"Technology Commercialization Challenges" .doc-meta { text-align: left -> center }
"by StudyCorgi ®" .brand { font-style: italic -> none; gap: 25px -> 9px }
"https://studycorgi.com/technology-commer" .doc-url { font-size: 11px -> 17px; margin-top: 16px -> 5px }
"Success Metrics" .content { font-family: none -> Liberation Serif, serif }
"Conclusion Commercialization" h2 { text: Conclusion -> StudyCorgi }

--

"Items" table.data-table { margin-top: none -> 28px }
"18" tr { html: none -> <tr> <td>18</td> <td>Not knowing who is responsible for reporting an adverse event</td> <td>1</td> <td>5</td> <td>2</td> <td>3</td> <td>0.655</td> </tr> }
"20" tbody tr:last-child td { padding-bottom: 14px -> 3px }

==

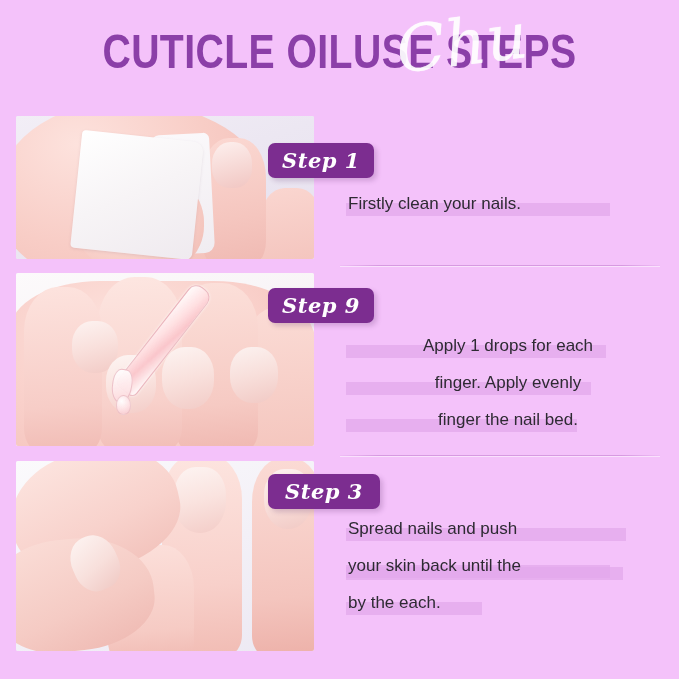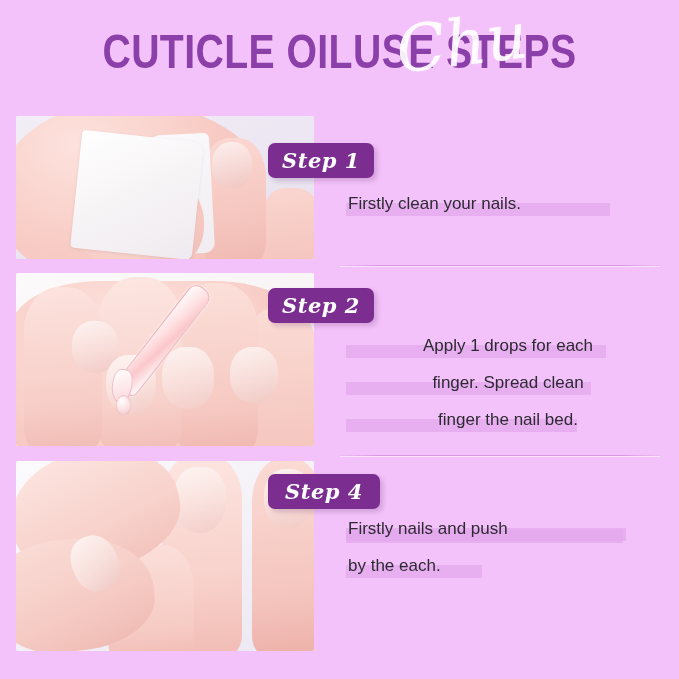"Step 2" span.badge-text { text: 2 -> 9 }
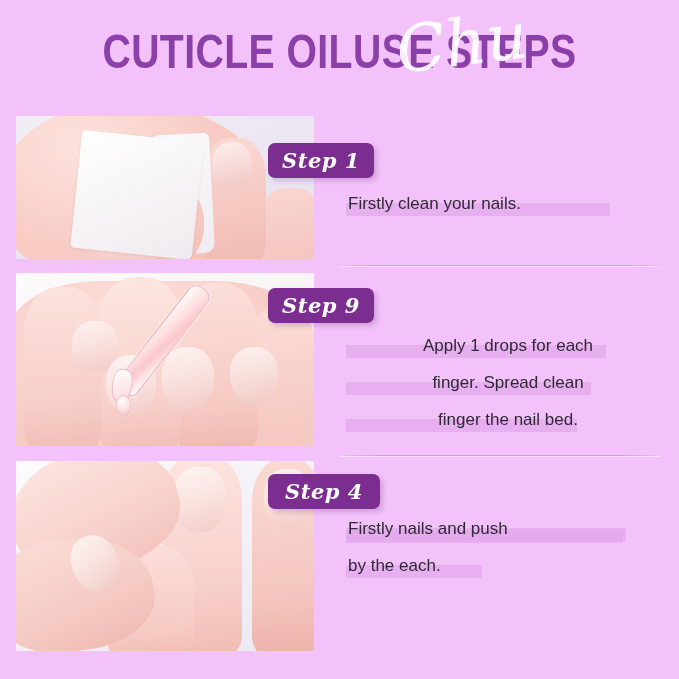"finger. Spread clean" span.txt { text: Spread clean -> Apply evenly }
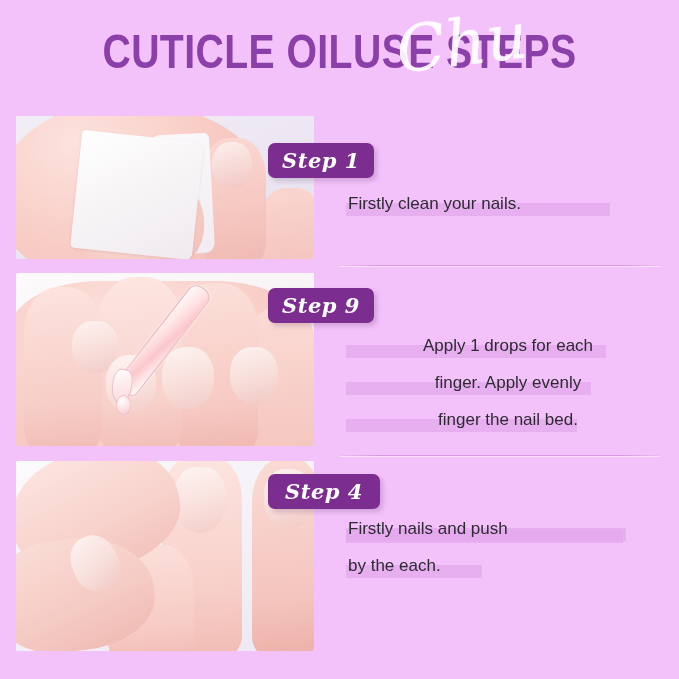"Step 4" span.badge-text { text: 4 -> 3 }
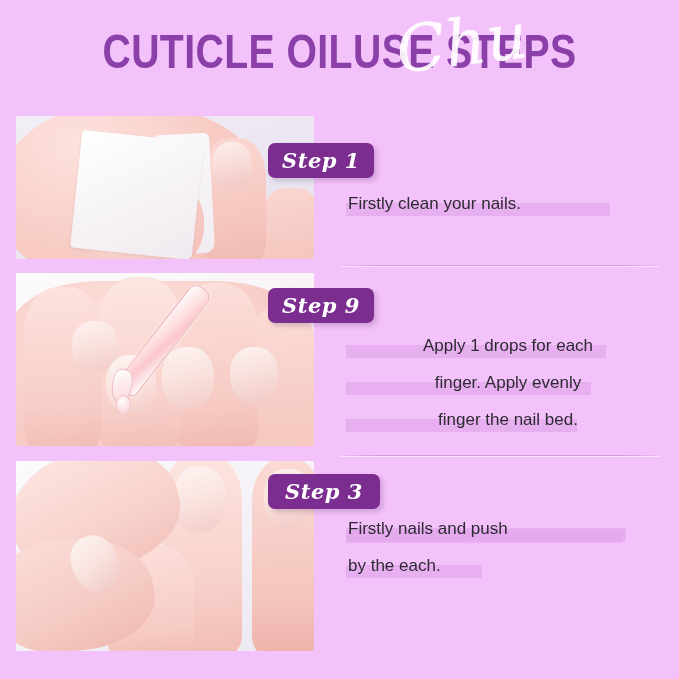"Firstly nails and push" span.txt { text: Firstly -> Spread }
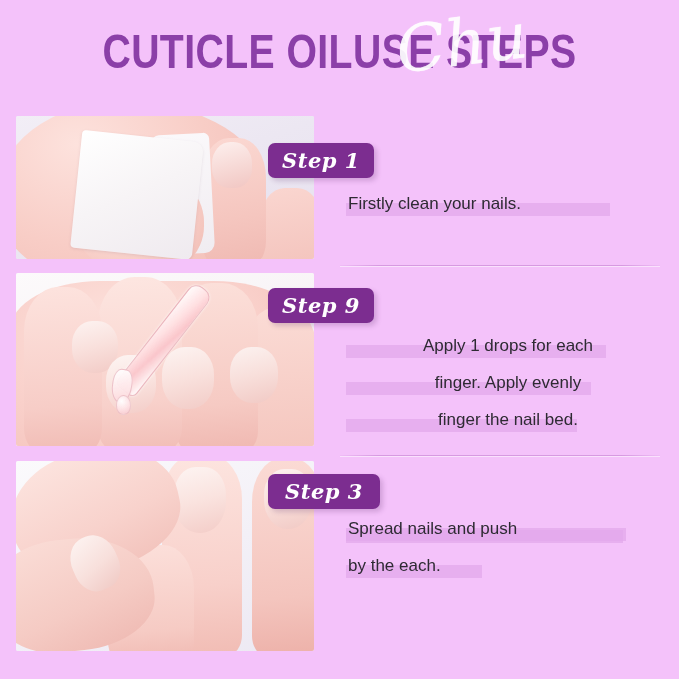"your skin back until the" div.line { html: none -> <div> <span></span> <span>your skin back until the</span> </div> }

TRY IT: Only the lines above from the one with "font-style: italic ->" through the one with "text: Conclusion ->" should be duplicated, character for character.

WRITTEN RESPONSE:
"by StudyCorgi ®" .brand { font-style: italic -> none; gap: 25px -> 9px }
"https://studycorgi.com/technology-commer" .doc-url { font-size: 11px -> 17px; margin-top: 16px -> 5px }
"Success Metrics" .content { font-family: none -> Liberation Serif, serif }
"Conclusion Commercialization" h2 { text: Conclusion -> StudyCorgi }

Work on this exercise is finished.